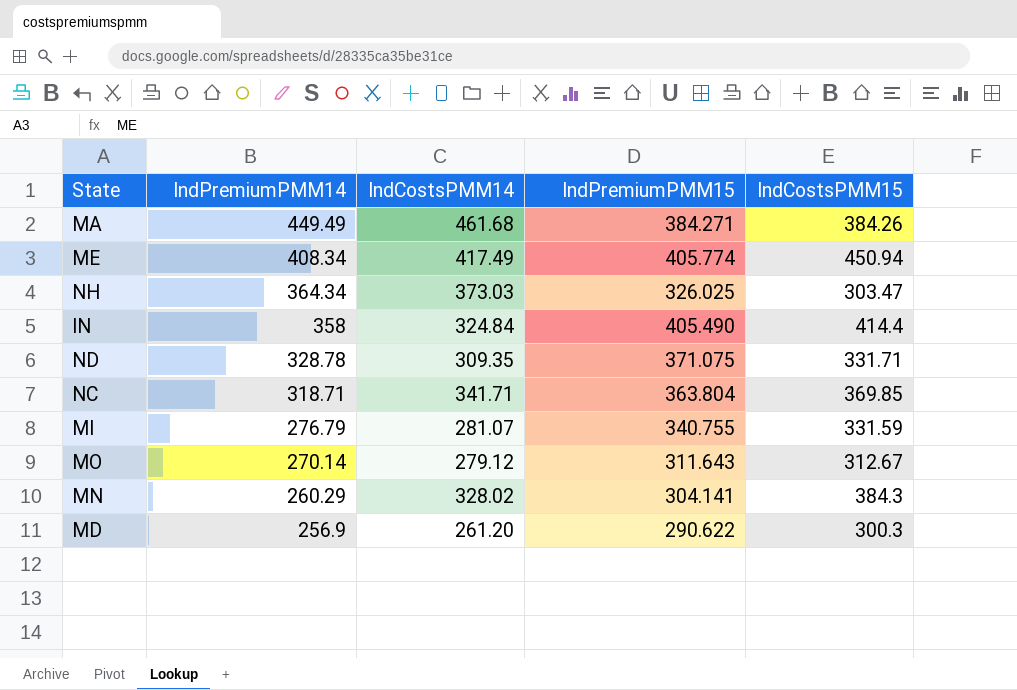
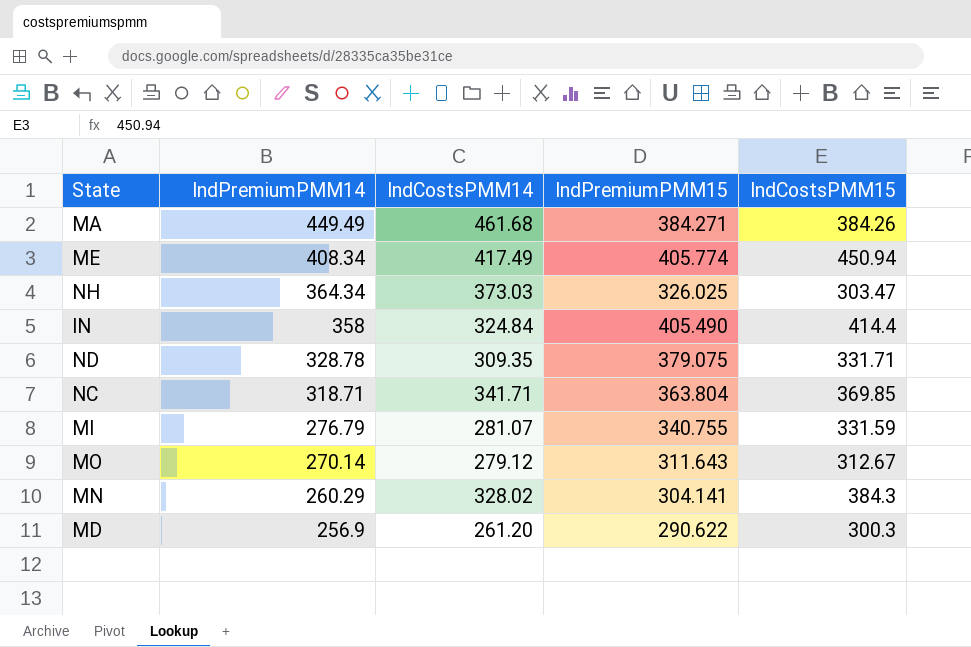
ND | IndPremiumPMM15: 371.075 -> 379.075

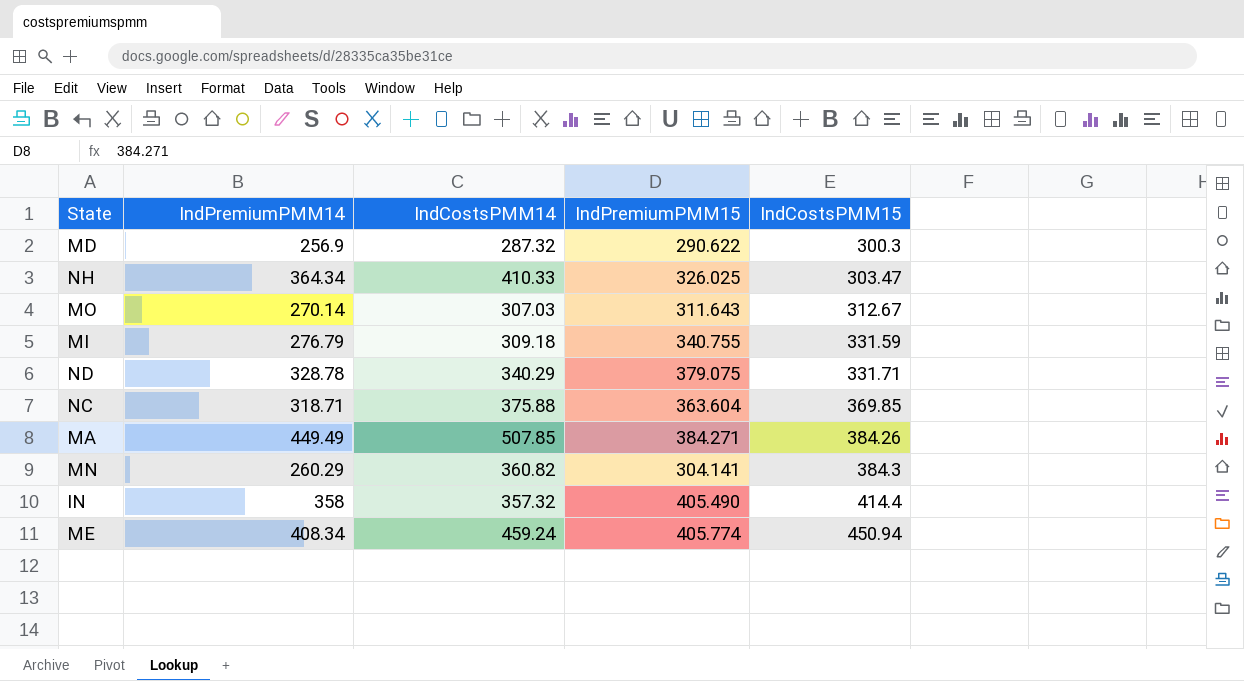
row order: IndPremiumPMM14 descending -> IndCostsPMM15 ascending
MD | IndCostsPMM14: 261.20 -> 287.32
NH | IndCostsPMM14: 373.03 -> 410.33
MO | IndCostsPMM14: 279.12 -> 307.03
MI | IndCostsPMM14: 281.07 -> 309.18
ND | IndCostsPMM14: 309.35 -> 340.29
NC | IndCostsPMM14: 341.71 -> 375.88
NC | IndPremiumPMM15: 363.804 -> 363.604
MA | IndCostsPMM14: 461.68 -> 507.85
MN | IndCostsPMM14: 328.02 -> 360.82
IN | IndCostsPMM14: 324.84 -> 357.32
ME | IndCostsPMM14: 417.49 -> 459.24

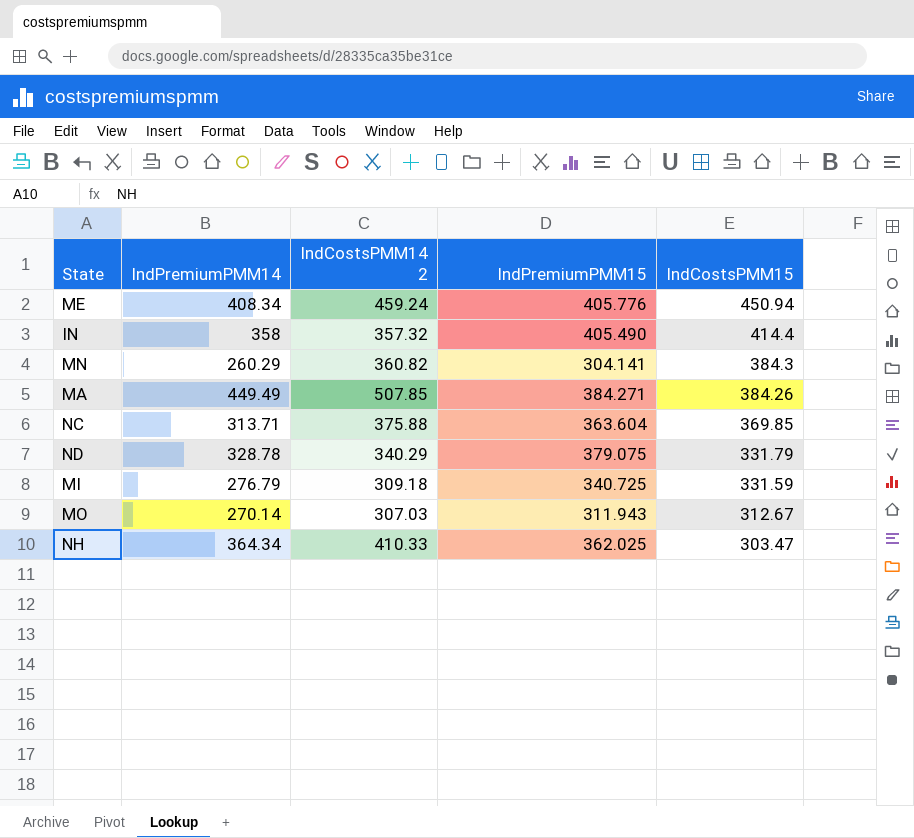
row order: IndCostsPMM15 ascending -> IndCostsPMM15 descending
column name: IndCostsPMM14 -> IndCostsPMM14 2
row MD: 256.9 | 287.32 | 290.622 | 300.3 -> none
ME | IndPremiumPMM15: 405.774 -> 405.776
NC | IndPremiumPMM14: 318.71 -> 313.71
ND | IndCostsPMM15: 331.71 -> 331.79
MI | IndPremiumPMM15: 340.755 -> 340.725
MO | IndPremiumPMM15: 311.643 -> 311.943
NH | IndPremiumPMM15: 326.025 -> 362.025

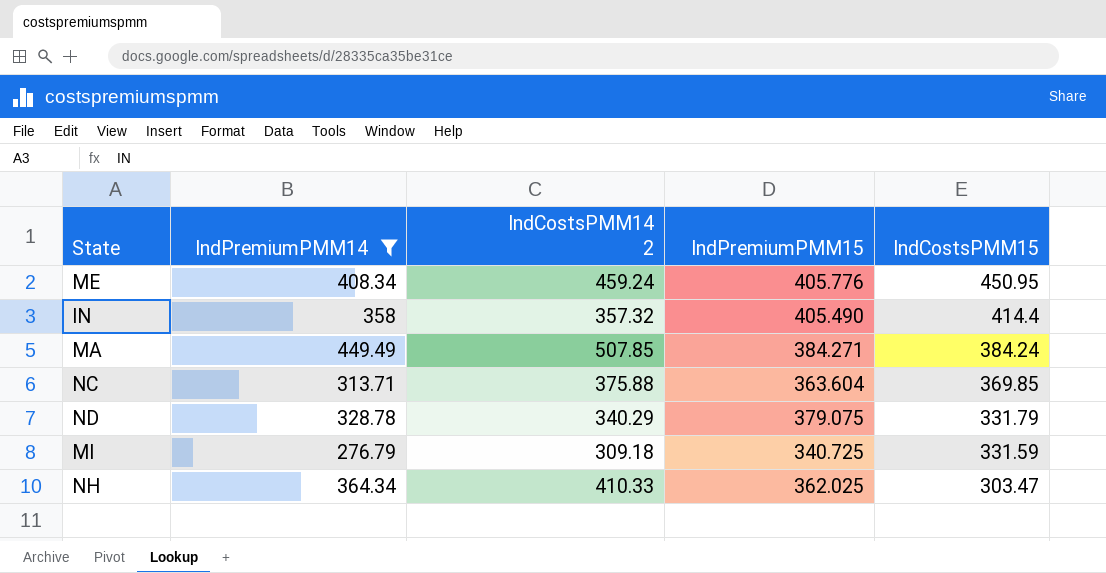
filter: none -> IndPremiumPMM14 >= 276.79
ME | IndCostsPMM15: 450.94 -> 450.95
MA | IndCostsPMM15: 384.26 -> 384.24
+ + + +
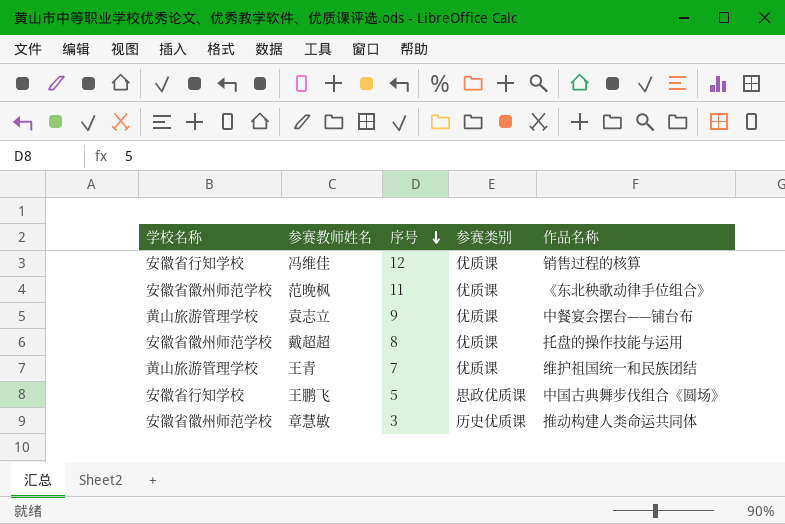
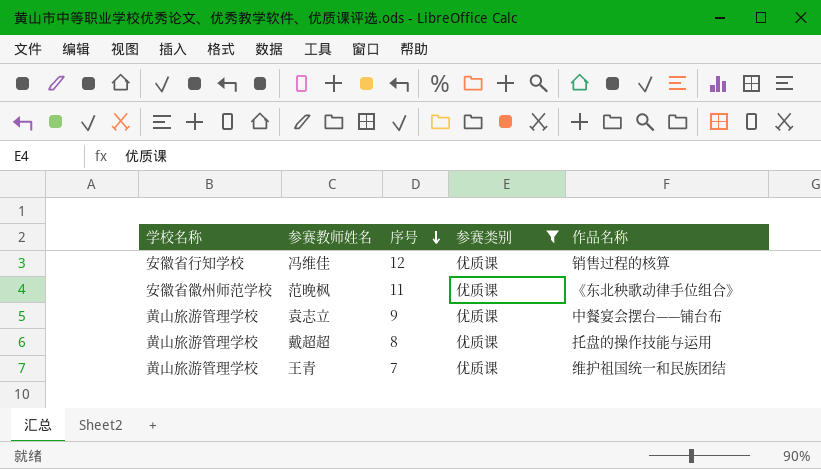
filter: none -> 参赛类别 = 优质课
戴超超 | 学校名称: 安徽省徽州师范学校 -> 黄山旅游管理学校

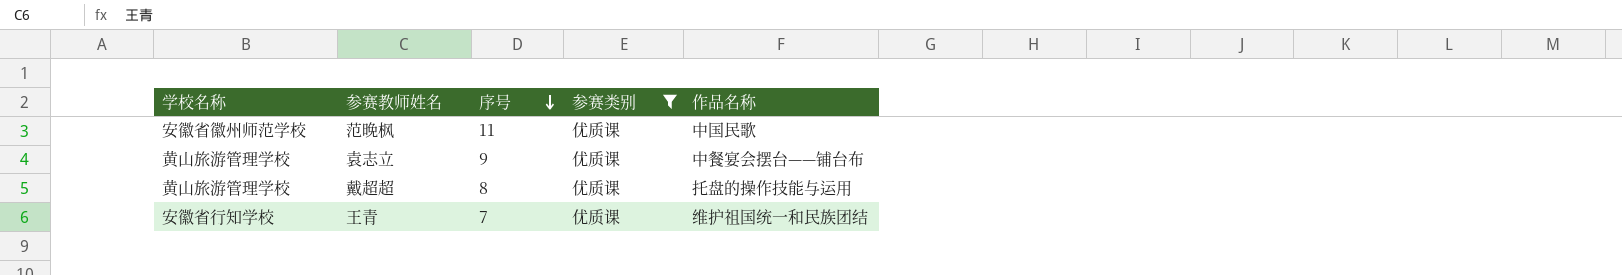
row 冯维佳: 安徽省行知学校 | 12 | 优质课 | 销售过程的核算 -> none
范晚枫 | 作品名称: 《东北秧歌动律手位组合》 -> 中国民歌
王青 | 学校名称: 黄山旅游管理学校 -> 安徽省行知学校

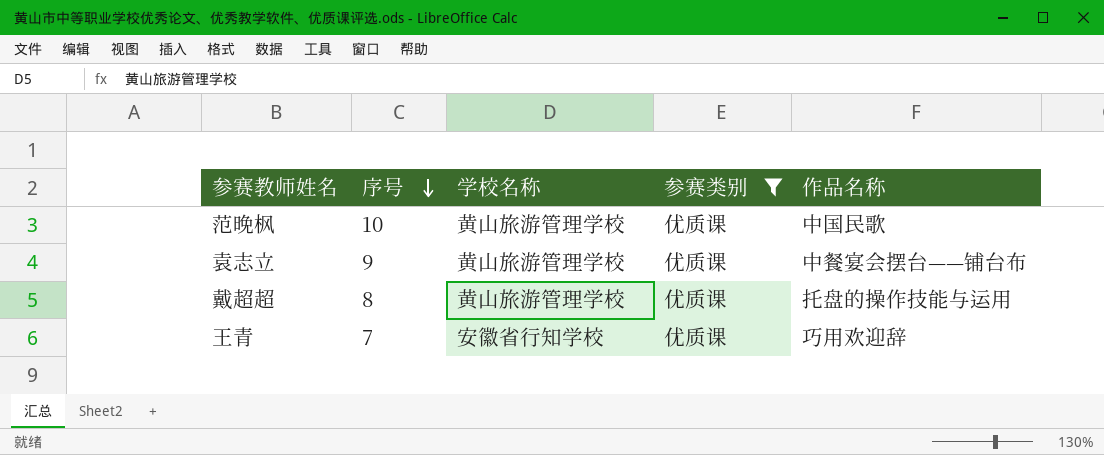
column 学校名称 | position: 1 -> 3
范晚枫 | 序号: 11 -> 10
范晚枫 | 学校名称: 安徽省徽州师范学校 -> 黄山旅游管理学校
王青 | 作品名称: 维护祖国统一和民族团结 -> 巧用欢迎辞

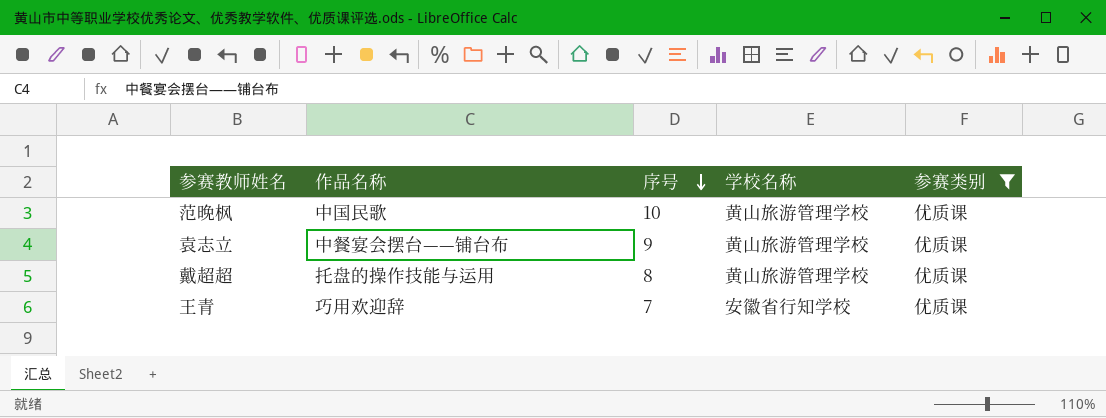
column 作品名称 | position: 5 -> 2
+ + + +
- **YOUR OBJECTIVE**:
Above are some records; quote exactly and only the lines that begin at the line containing "ND | IndPremiumPMM15: 371.075 -> 379.075" and stop after the line containing "MA | IndCostsPMM14: 461.68 -> 507.85", leaving out the pictures.

- **EXERCISE RESPONSE**:
ND | IndPremiumPMM15: 371.075 -> 379.075

row order: IndPremiumPMM14 descending -> IndCostsPMM15 ascending
MD | IndCostsPMM14: 261.20 -> 287.32
NH | IndCostsPMM14: 373.03 -> 410.33
MO | IndCostsPMM14: 279.12 -> 307.03
MI | IndCostsPMM14: 281.07 -> 309.18
ND | IndCostsPMM14: 309.35 -> 340.29
NC | IndCostsPMM14: 341.71 -> 375.88
NC | IndPremiumPMM15: 363.804 -> 363.604
MA | IndCostsPMM14: 461.68 -> 507.85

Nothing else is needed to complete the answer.